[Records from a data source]
◆ ◆ ◆ ◆ ◆

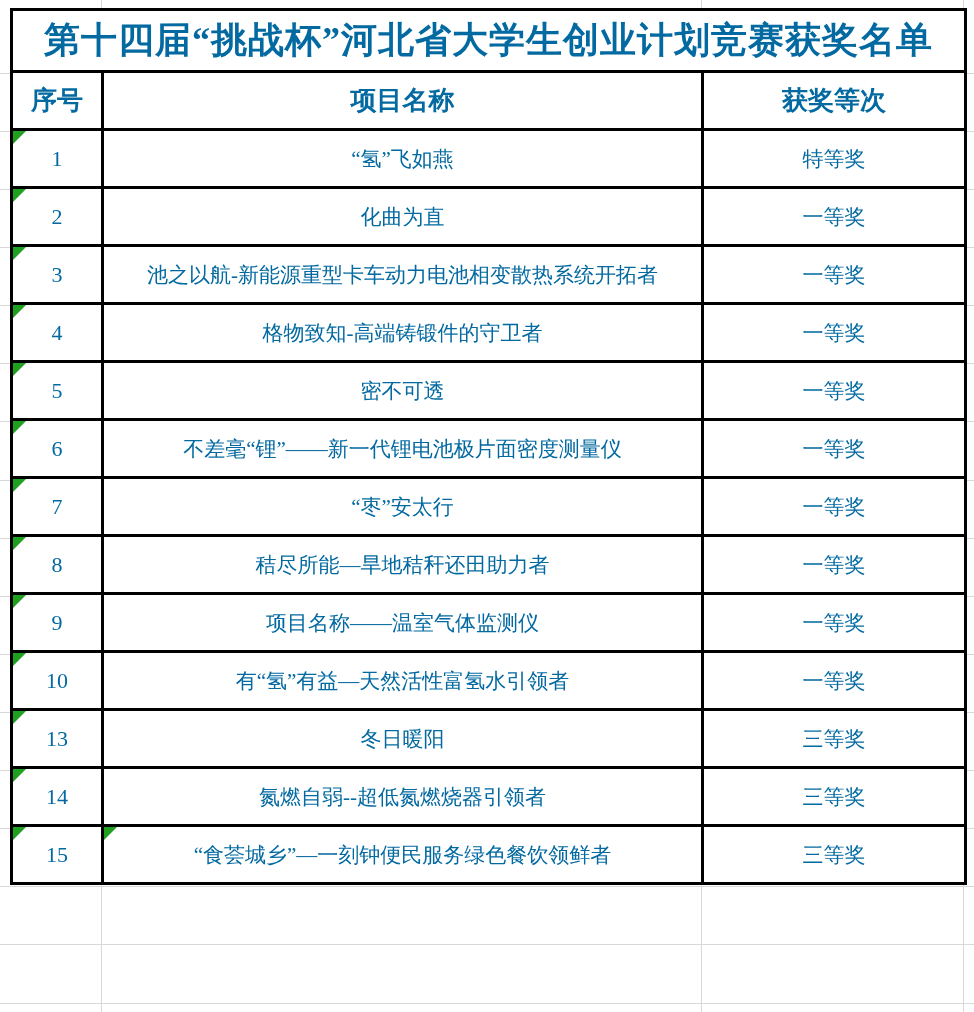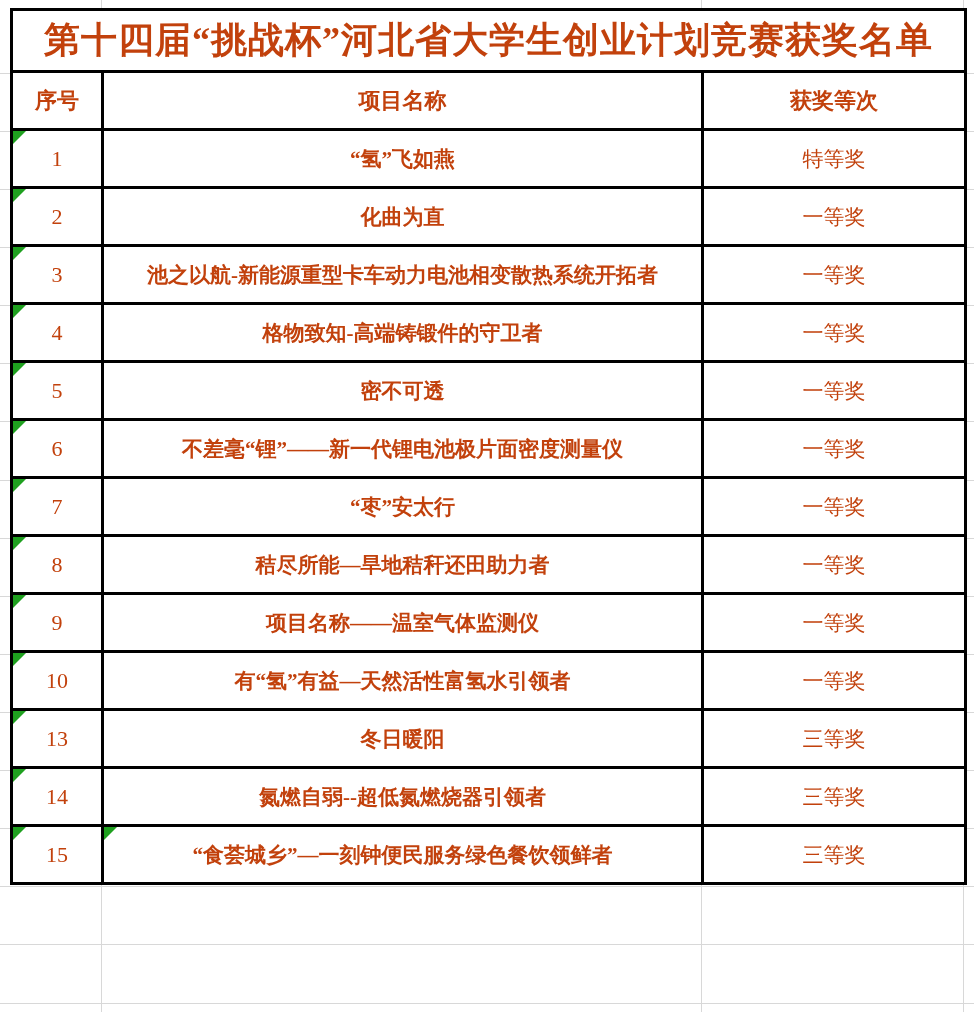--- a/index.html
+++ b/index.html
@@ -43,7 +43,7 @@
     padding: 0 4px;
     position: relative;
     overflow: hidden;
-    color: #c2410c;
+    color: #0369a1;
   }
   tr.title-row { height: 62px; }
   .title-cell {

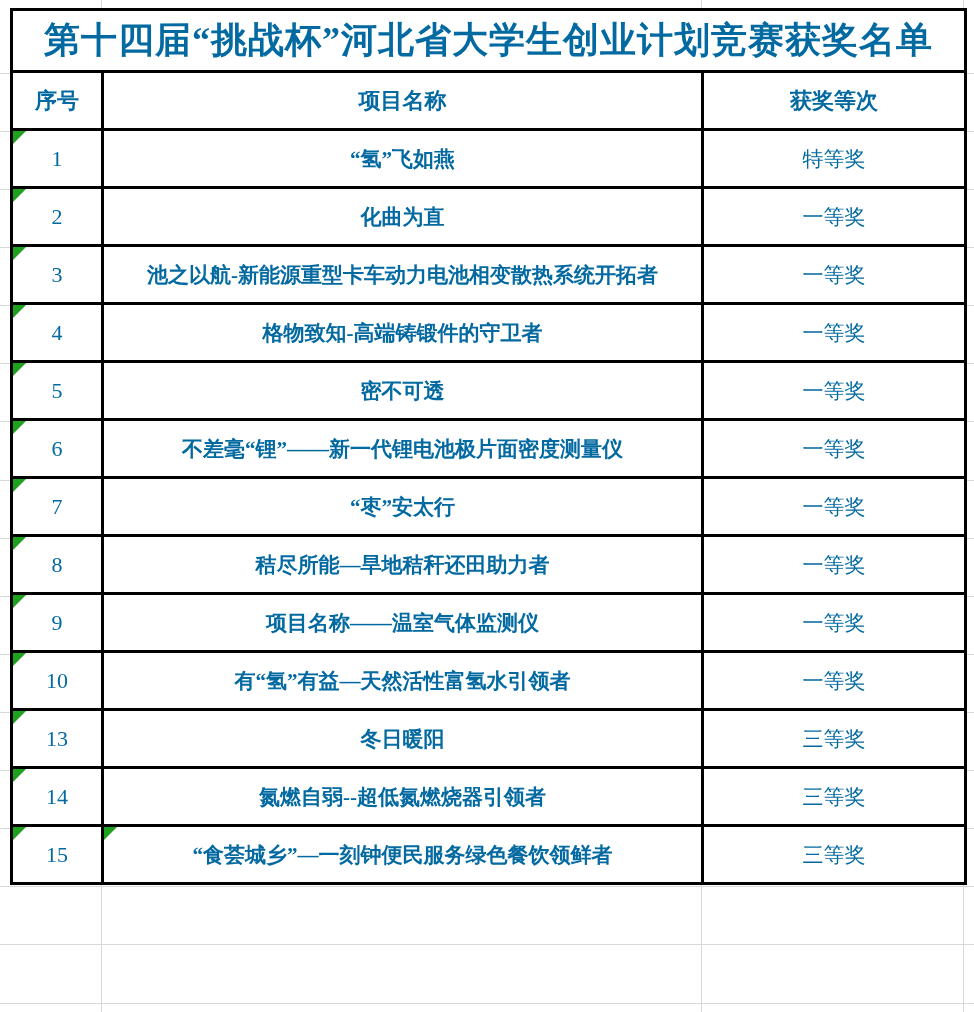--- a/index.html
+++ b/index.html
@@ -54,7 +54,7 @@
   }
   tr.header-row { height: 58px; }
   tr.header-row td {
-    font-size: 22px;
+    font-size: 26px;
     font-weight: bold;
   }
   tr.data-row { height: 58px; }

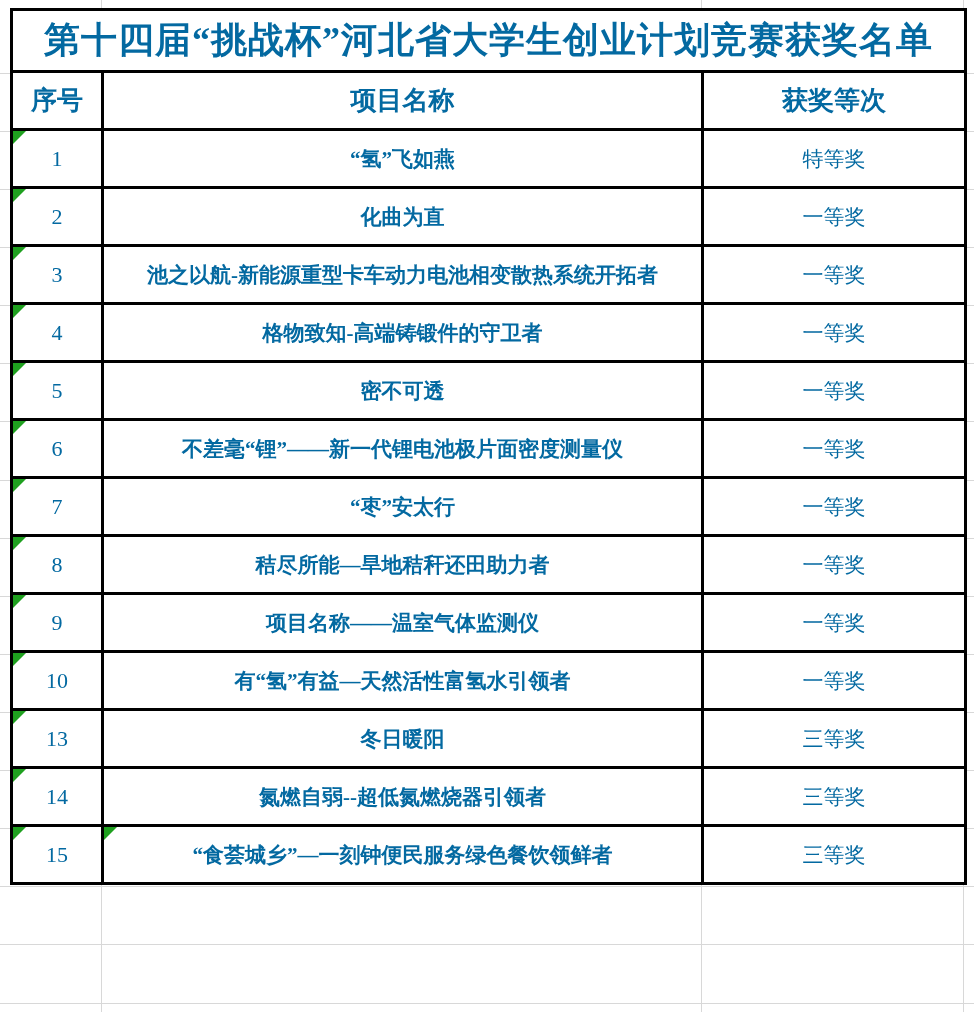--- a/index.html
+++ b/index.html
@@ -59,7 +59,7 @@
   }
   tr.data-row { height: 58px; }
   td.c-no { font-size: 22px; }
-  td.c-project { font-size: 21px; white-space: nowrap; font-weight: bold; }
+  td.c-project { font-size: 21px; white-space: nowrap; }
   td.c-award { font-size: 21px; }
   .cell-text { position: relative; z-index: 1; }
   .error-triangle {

◆ ◆ ◆ ◆ ◆

Goal of the exercise:
All the lines above must be written out exactly, without a single picture.

The completed task:
--- a/index.html
+++ b/index.html
@@ -43,7 +43,7 @@
     padding: 0 4px;
     position: relative;
     overflow: hidden;
-    color: #c2410c;
+    color: #0369a1;
   }
   tr.title-row { height: 62px; }
   .title-cell {

--- a/index.html
+++ b/index.html
@@ -54,7 +54,7 @@
   }
   tr.header-row { height: 58px; }
   tr.header-row td {
-    font-size: 22px;
+    font-size: 26px;
     font-weight: bold;
   }
   tr.data-row { height: 58px; }

--- a/index.html
+++ b/index.html
@@ -59,7 +59,7 @@
   }
   tr.data-row { height: 58px; }
   td.c-no { font-size: 22px; }
-  td.c-project { font-size: 21px; white-space: nowrap; font-weight: bold; }
+  td.c-project { font-size: 21px; white-space: nowrap; }
   td.c-award { font-size: 21px; }
   .cell-text { position: relative; z-index: 1; }
   .error-triangle {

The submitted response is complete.